*EXERCISE DETAILS:* Below is a listing with pictures in it; transcribe exactly the lines from the one that has "- * Klassenbibliothek" through the one that has "- * (World of) Warcraft", and omit those pictures.

============

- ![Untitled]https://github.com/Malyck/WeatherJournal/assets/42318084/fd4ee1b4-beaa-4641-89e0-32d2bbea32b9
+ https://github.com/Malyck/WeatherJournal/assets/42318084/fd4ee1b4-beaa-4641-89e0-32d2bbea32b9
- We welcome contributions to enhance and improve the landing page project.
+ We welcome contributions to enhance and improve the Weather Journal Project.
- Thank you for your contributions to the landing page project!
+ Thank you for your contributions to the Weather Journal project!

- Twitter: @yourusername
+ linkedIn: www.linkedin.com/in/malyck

============

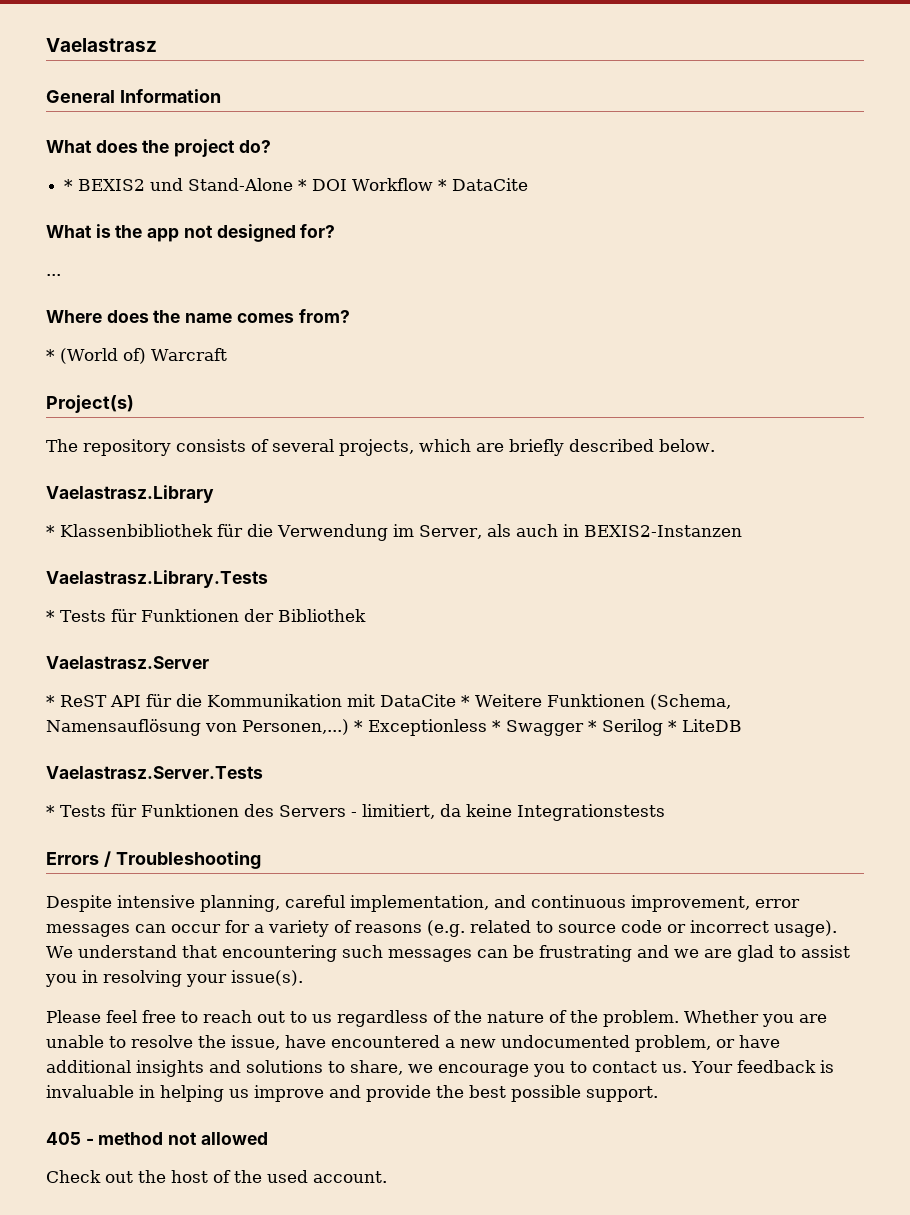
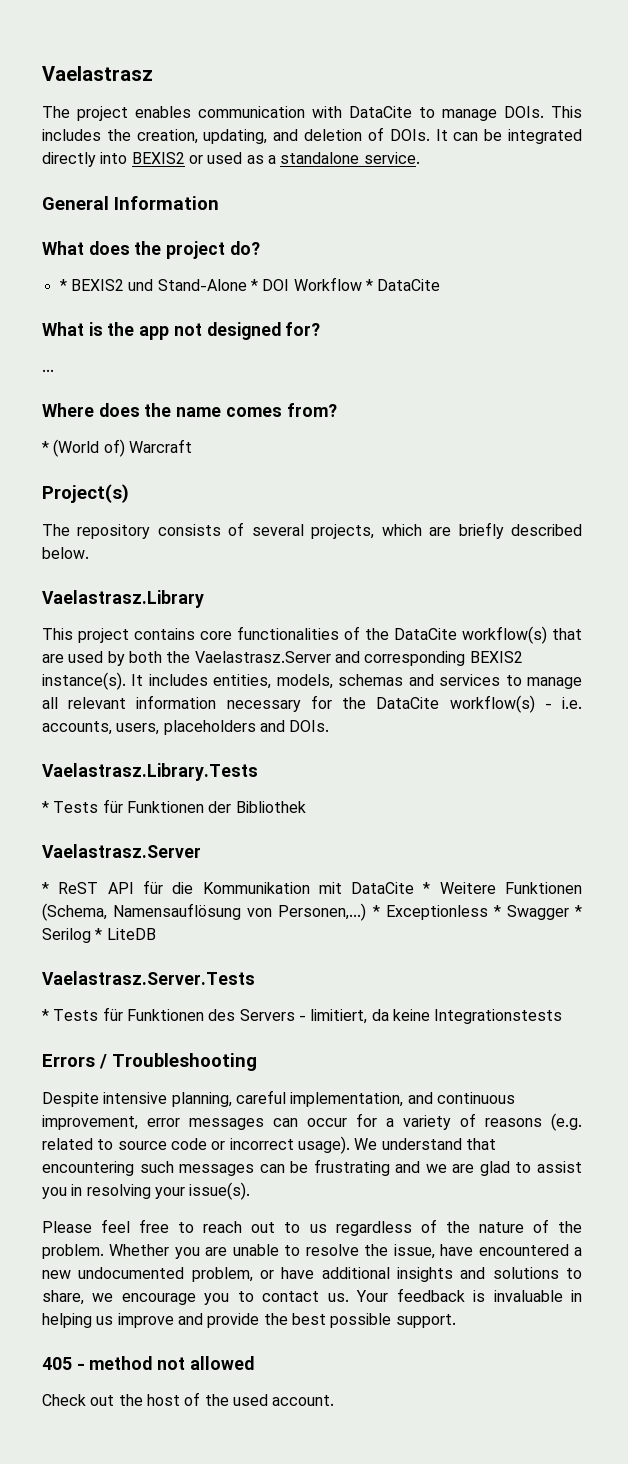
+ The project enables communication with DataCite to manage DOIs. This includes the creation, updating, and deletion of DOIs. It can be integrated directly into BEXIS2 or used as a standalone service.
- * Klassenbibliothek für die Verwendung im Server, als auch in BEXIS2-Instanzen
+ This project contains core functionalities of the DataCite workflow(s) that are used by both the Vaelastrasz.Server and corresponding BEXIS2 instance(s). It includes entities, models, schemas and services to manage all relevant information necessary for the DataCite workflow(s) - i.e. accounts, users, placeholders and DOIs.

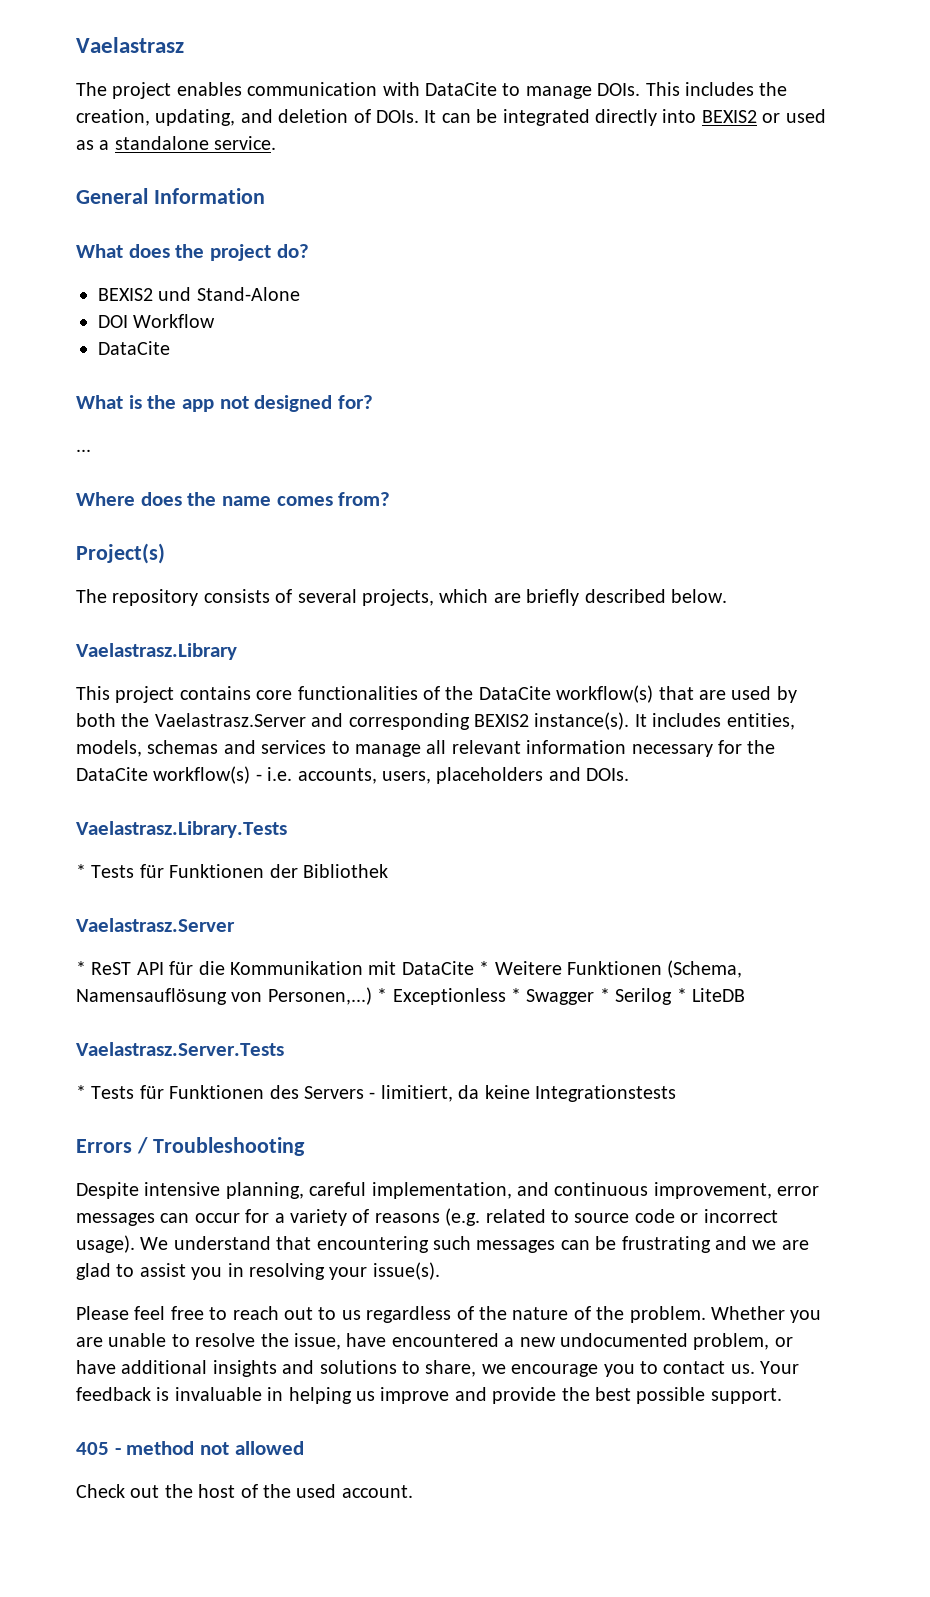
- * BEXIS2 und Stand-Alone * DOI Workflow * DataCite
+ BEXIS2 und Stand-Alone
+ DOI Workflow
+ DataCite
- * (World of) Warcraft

============

*EXERCISE RESPONSE:*
- * Klassenbibliothek für die Verwendung im Server, als auch in BEXIS2-Instanzen
+ This project contains core functionalities of the DataCite workflow(s) that are used by both the Vaelastrasz.Server and corresponding BEXIS2 instance(s). It includes entities, models, schemas and services to manage all relevant information necessary for the DataCite workflow(s) - i.e. accounts, users, placeholders and DOIs.

- * BEXIS2 und Stand-Alone * DOI Workflow * DataCite
+ BEXIS2 und Stand-Alone
+ DOI Workflow
+ DataCite
- * (World of) Warcraft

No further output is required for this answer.